Stacey on Software

Agile

What is a Hacker?

March 26, 2017

This weekend I attended a “hackathon” and was surrounded by folks who didn’t really understand the word hacker. They struggled to get through the pejorative meaning to which it has so popularly become attached. I’ve long been a fan of IETF RFC 1392, in which the fine folks at the Internet Engineering Task Force (those hackers largely responsible for the early formation of the Internet and its mechanics) attempted to formalize a definition of the word.

As an old, grey-haired, life-long hacker, let me lend my perspective to it here.

A hacker is someone who delights in the construction, deconstruction, or reconstruction of things in the world around us. Those things might be abstract (software, philosophy, business, ideas), they might be technological (electronics, materials), they really could be anything. The activity that is hacking is the sometimes careful, often clumsy, always playful journey.

You see, hacking gets its name from this clumsy playfulness.

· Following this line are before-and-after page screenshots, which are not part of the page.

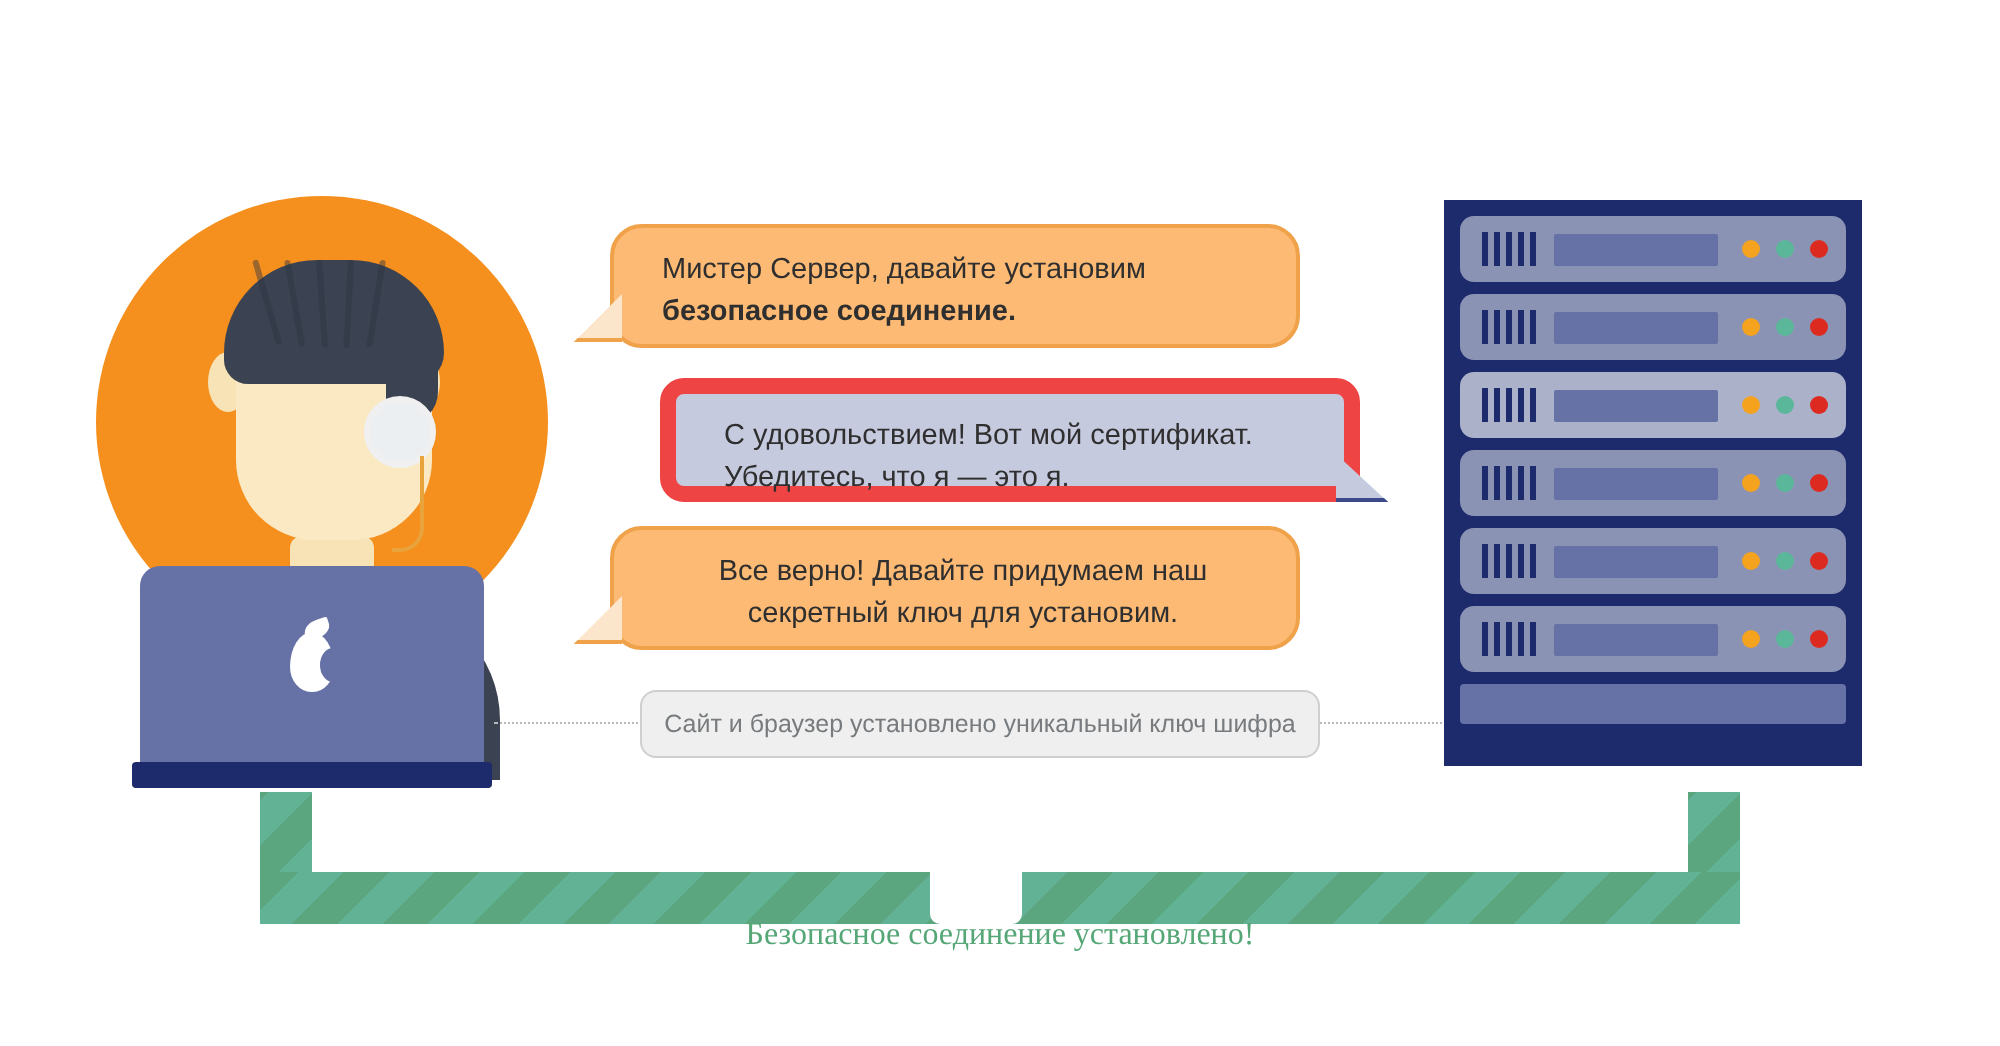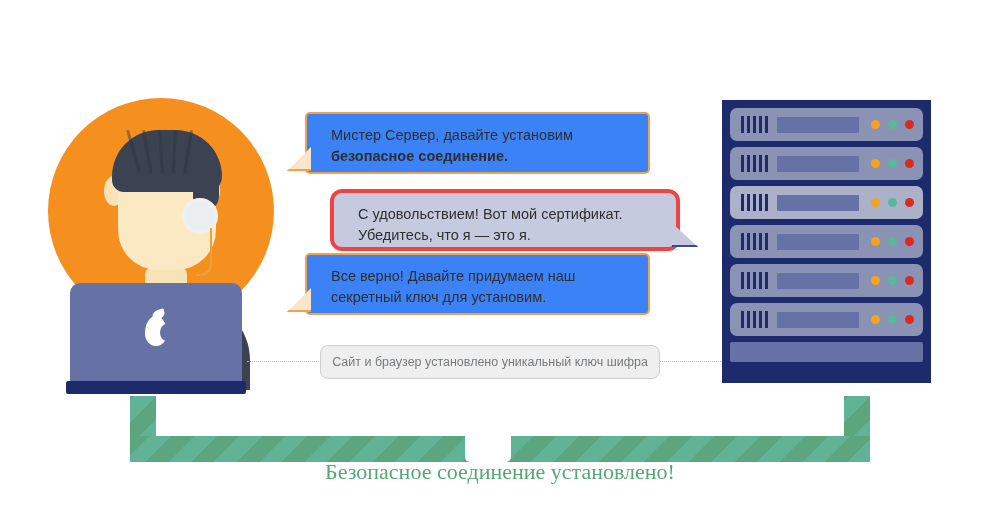"Мистер Сервер, давайте установим" .bubble.orange { background: #3b82f6 -> #fdba74; border-radius: 5px -> 16px }
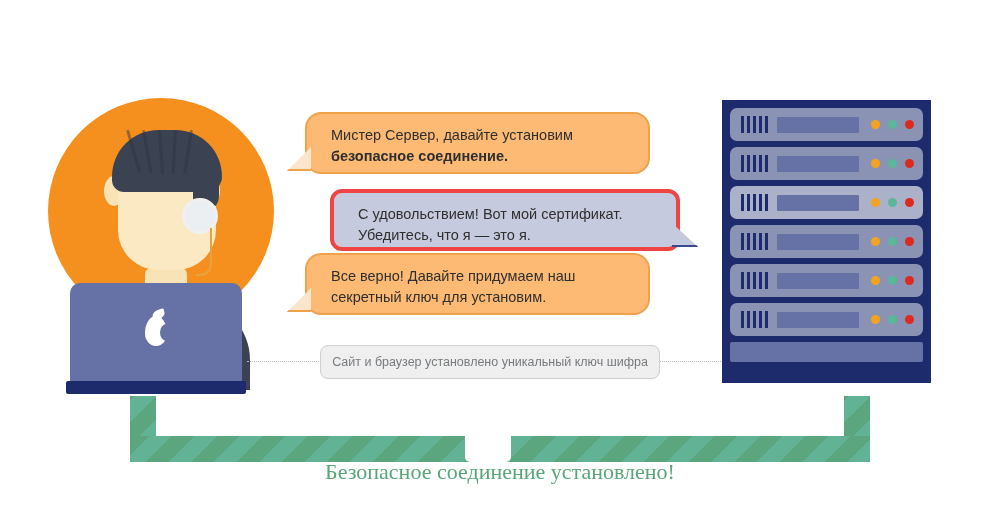"С удовольствием! Вот мой сертификат." .bubble.blue { border: 4px solid #ef4444 -> 8px solid #ef4444 }
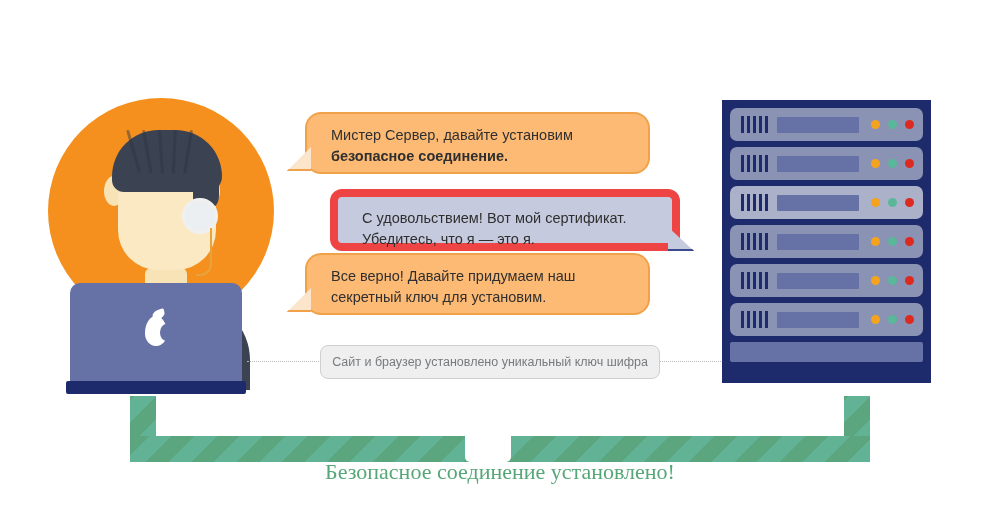"Все верно! Давайте придумаем наш" .b3 { text-align: none -> center; top: 253px -> 263px }
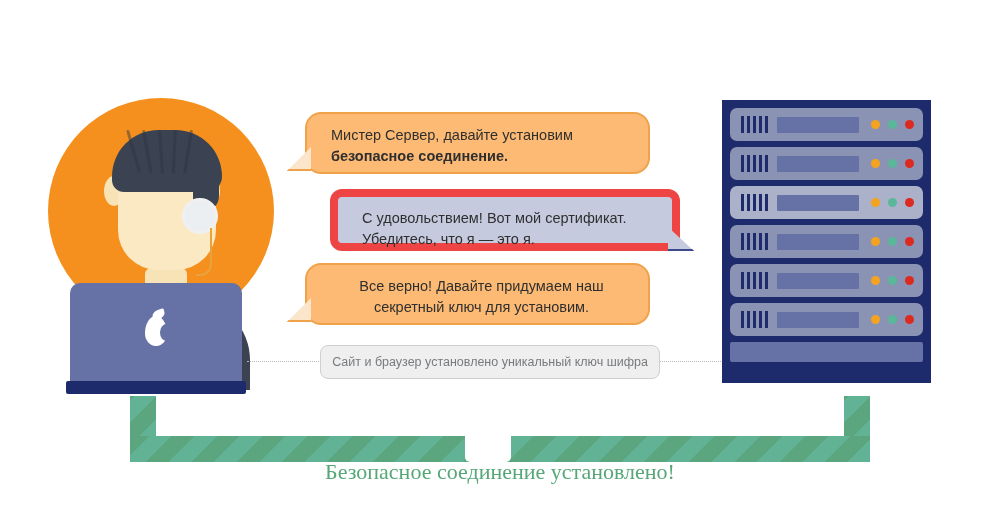"Безопасное соединение установлено!" .caption { font-size: 22px -> 16px }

We find delight when we discover something new. This may be a new way to put two things together that we’ve partially or wholly disassembled. It may be something we tripped over trying to create something else.

We find frustration when we don’t fully understand what something is. We turn it around, try increasingly silly things to align our mental model of it with the observations we make. If we solve the puzzle, find the right mental model, discover truth, the frustration is shoved aside by elation and pure joy. If we don’t, we try differently, we talk to others, and we learn from it..

The pejorative meaning has stemmed from when people hack for nefarious outcomes. When they take the results of their hacking and do harm. It is this activity, after hacking has been done, that may be harmful or illegal. Though these days some companies would make the act of hacking itself illegal to protect their secrets.

There is much to be discussed about a society that seeks to transfer the pursuit of knowledge from a personal activity for the benefit of human beings, to a profit-seeking activity for the benefit of a business. This may sound like an odd statement from an entrepreneur, but this is a long and tedious topic best approached with healthy amounts of liquor and when your optimism reserves are running high.